# Eircom Unsolicited Marketing Calls



## Technologist (21 Oct 2006)

If you're on the the national 'do not call' list and are an Eircom customer, can Eircom still call pester you with marketing calls?


----------



## denise1234 (21 Oct 2006)

How do you get on that list? Sick of phone calls trying to sell me stuff


----------



## pat127 (21 Oct 2006)

From the Data Protection Commissioner's website at [broken link removed]:-


*"Residential subscribers - phone calls.*
A phone call for the purpose of direct marketing may not be made to an individual's phone number if the individual has his/her preference not to receive marketing calls noted in the National Directory Database, unless the caller has consent to make such a call, such as from an existing business-customer relationship or as a result of the subscriber entering competitions or promotions.​A phone call for the purpose of direct marketing may not be made to an individual's phone number if the individual has previously instructed the caller that he/she does not wish to receive such calls."
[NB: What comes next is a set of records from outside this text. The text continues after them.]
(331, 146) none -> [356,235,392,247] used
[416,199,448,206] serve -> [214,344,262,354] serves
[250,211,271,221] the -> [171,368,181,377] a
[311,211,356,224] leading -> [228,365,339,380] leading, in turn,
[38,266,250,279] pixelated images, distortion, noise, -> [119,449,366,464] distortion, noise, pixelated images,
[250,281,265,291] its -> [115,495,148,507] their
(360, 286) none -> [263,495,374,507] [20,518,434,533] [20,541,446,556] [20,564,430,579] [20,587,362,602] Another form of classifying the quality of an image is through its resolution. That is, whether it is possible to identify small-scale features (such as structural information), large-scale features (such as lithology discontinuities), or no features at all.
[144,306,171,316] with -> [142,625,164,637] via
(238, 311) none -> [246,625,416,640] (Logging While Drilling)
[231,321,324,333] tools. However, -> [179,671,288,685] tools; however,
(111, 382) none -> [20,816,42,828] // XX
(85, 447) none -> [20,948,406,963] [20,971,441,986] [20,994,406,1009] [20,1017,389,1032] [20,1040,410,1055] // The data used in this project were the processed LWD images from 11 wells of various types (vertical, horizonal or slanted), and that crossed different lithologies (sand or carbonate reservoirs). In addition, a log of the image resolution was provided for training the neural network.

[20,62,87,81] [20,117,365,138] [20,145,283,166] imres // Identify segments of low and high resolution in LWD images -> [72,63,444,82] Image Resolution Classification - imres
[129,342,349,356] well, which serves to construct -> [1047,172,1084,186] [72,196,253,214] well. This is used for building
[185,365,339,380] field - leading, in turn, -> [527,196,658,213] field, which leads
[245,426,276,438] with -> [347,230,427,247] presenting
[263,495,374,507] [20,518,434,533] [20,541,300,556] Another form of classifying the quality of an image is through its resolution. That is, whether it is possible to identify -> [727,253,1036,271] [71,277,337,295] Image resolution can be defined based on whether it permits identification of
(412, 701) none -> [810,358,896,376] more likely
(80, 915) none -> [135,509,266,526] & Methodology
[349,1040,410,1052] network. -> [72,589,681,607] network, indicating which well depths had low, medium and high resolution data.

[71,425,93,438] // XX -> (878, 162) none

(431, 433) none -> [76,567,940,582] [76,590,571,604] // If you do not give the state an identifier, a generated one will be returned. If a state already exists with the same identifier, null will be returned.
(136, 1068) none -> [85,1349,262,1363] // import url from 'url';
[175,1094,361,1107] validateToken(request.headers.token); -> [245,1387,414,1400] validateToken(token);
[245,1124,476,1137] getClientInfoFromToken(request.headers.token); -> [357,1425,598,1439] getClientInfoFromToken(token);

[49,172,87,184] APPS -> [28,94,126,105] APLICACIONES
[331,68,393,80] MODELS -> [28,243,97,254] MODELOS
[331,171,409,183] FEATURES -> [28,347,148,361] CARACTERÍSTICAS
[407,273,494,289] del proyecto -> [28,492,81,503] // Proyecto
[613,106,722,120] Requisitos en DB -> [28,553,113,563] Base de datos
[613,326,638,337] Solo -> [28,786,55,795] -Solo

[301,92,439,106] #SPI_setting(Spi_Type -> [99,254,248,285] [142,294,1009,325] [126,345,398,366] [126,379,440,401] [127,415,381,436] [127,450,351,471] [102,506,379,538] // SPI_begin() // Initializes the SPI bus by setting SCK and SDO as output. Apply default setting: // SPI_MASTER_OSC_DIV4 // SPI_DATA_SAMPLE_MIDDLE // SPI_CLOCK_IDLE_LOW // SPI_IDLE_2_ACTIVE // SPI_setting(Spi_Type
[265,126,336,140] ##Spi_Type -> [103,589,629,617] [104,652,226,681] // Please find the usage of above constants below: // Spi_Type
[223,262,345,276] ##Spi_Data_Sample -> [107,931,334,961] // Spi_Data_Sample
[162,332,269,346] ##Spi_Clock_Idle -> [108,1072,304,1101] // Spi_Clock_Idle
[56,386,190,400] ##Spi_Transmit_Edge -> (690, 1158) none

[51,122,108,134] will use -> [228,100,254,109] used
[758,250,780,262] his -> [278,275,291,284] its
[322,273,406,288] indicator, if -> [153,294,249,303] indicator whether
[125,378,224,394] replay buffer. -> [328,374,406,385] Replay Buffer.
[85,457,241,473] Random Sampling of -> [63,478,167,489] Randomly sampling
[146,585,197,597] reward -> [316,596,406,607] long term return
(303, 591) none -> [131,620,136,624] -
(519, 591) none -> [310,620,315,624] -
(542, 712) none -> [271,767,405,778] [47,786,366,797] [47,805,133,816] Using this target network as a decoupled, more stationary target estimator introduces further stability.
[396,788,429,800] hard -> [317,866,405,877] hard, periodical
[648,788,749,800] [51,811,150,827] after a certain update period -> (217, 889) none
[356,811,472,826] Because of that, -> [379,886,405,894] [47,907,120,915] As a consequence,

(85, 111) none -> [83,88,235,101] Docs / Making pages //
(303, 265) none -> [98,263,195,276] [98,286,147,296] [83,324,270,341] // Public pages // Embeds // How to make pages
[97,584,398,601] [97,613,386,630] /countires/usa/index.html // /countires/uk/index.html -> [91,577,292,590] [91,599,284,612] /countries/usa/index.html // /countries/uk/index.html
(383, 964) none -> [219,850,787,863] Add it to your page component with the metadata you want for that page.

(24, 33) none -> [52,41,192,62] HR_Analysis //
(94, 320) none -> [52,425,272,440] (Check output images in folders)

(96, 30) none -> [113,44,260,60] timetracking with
Ask your phone service provider to put your name on the NDD. It doesn't guarantee that you won't receive calls unfortunately but you can have a bit of fun advising the caller that what that are doing is illegal and that you'll report them to Data Protection if they call you again.


----------



## ninsaga (21 Oct 2006)

If it is Eircom that are calling you then advise them to take you off the win back list & that yiu do not wsih to be contacted by them anymore.

ninsaga


----------



## extopia (22 Oct 2006)

I've advised them of that many times and they still call. My latest ruse is to put them "on hold" whenever they call.  They usually hang up within 2 mins.


----------



## Technologist (22 Oct 2006)

ninsaga said:


> If it is Eircom that are calling you then advise them to take you off the win back list & that yiu do not wsih to be contacted by them anymore.ninsaga


I did. I also threatened to complain to ComReg. The guy said he'd never heard of that phone company.

Needless to say, they called again.


----------



## GeneralZod (22 Oct 2006)

*Try ringing 1800 200 665.* That's eircom's number for requesting inclusion in the National Directory Database (NDD) to opt-out of getting cold calls. 

I did this a few days ago. They said it would take 28 days for the update to the opt out list to be circulated to telemarketers. 

One of the questions was can eircom still call with product info. If you are an eircom customer you have to opt out of that too to stop eircom calling. 

An info sheet with this info was circulated with my last bill. It gave the impression that it only applied to
ex-directory people _wanting_ to get cold calls(!?). But right at the end (after many people have 
probably already binned it) it says that it also applies to non ex-directory people.


----------



## Satanta (23 Oct 2006)

Technologist said:


> I also threatened to complain to ComReg. The guy said he'd never heard of that phone company.


 That's brilliant! To be honest, I don't think half of Eircom listen to what ComReg say, nice to know a few don't even know who they are!


----------